Environmentalists generally regard owners of coal-fired power plants as the Enemy No. 1. Though the plants produce the majority of America’s energy, they’re also sickeningly dirty (both literally and figuratively): Coal-fired power plants are responsible for more than 40 percent of the US’s yearly carbon emissions, not to mention all the other gunk like sulfur dioxide, nitrogen oxides, and particulates that they spew into the air.

And while there’s no way a greenie will ever love—or even tolerate—a coal-fired power plant, we can applaud one company for making a step in the right direction. Last week Dynergy, one of the major owners of US coal-fired power plants, made an announcement that it will warn investors about how global warming could affect its business. The company joins one other, Xcel Energy, which made a similar agreement this August.
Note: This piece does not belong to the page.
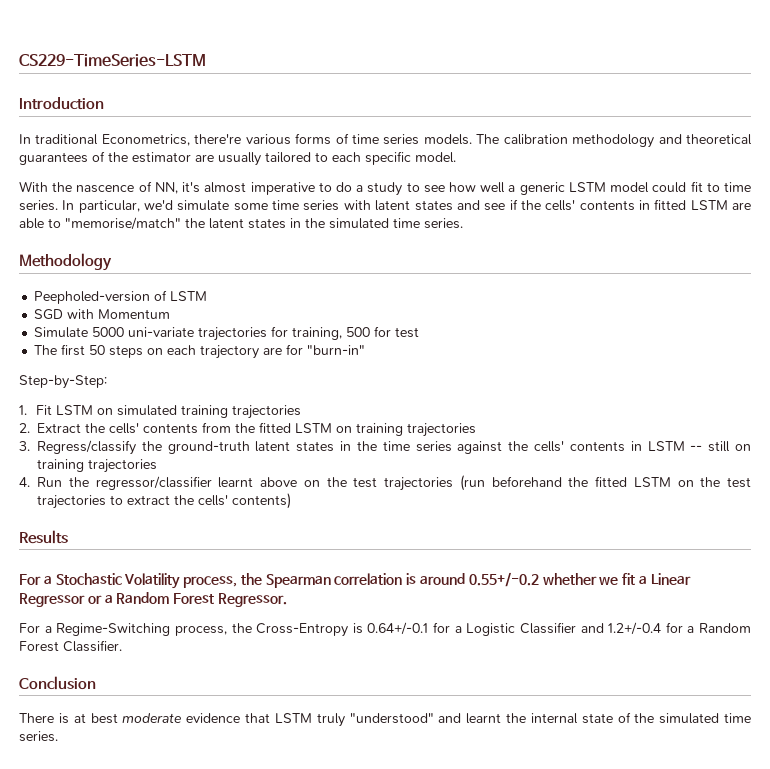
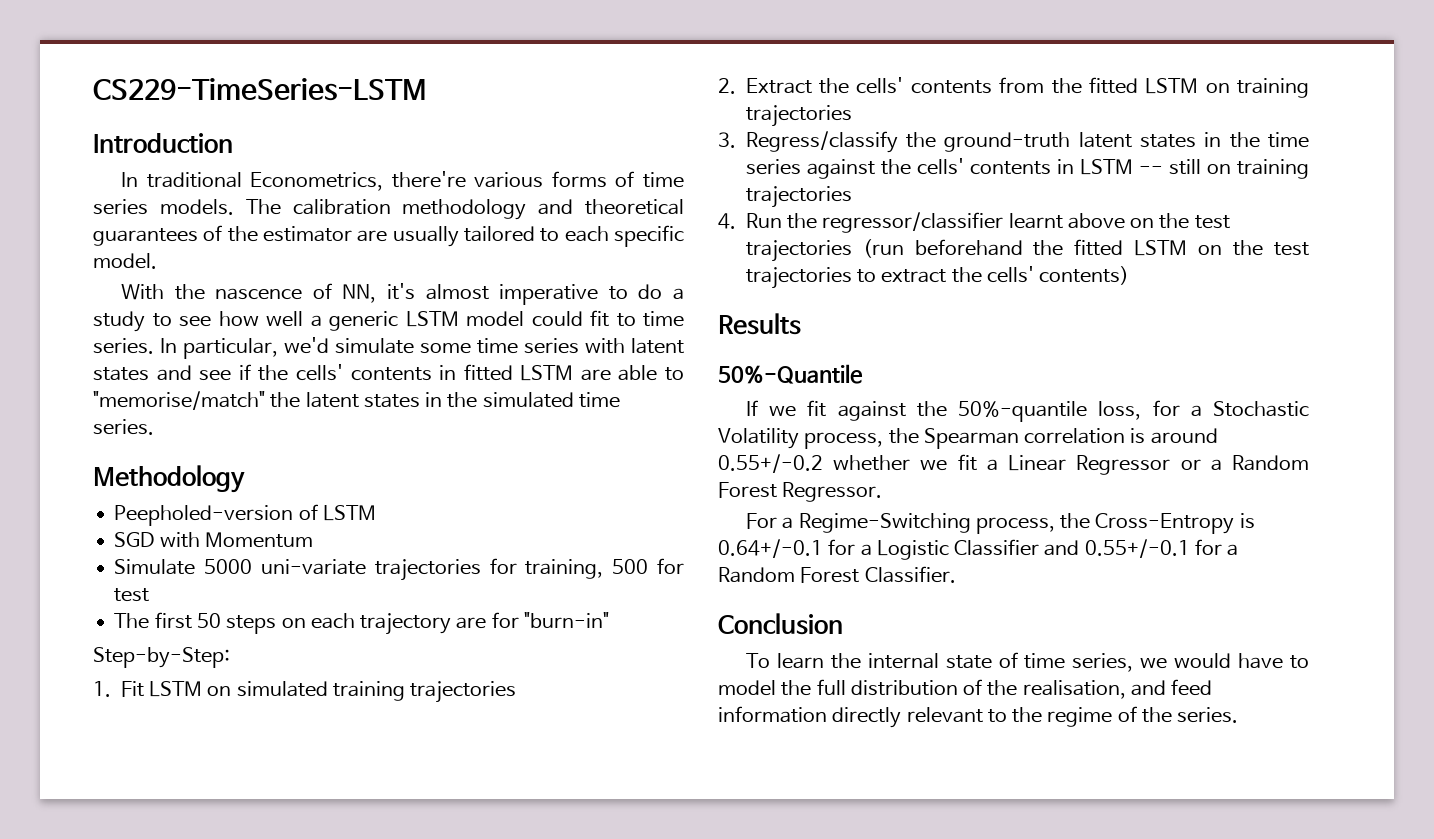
[19,574,41,585] For -> [718,364,863,384] [746,400,1180,422] 50%-Quantile // If we fit against the 50%-quantile loss, for
[608,622,662,635] 1.2+/-0.4 -> [1084,539,1190,558] 0.55+/-0.1
[19,712,752,727] There is at best moderate evidence that LSTM truly "understood" and learnt the internal state of the simulated time -> [746,652,1309,672] [718,679,1213,699] [718,706,1172,728] To learn the internal state of time series, we would have to model the full distribution of the realisation, and feed information directly relevant to the regime of the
From a New York Times story:

Dynergy has agreed to put detailed information in its financial filings on any material business risks posed by climate change.


That could include warning investors about looming government regulations that might make it more expensive to emit carbons, or the possibility that the company could be sued over pollution.

The agreement came at the request of New York State attorney general Andrew Cuomo. Cuomo’s also pressuring three other power companies—the AES Corporation, Dominion Resources, and the Peabody Energy Corporation—to warn investors of financial risks associated with global warming.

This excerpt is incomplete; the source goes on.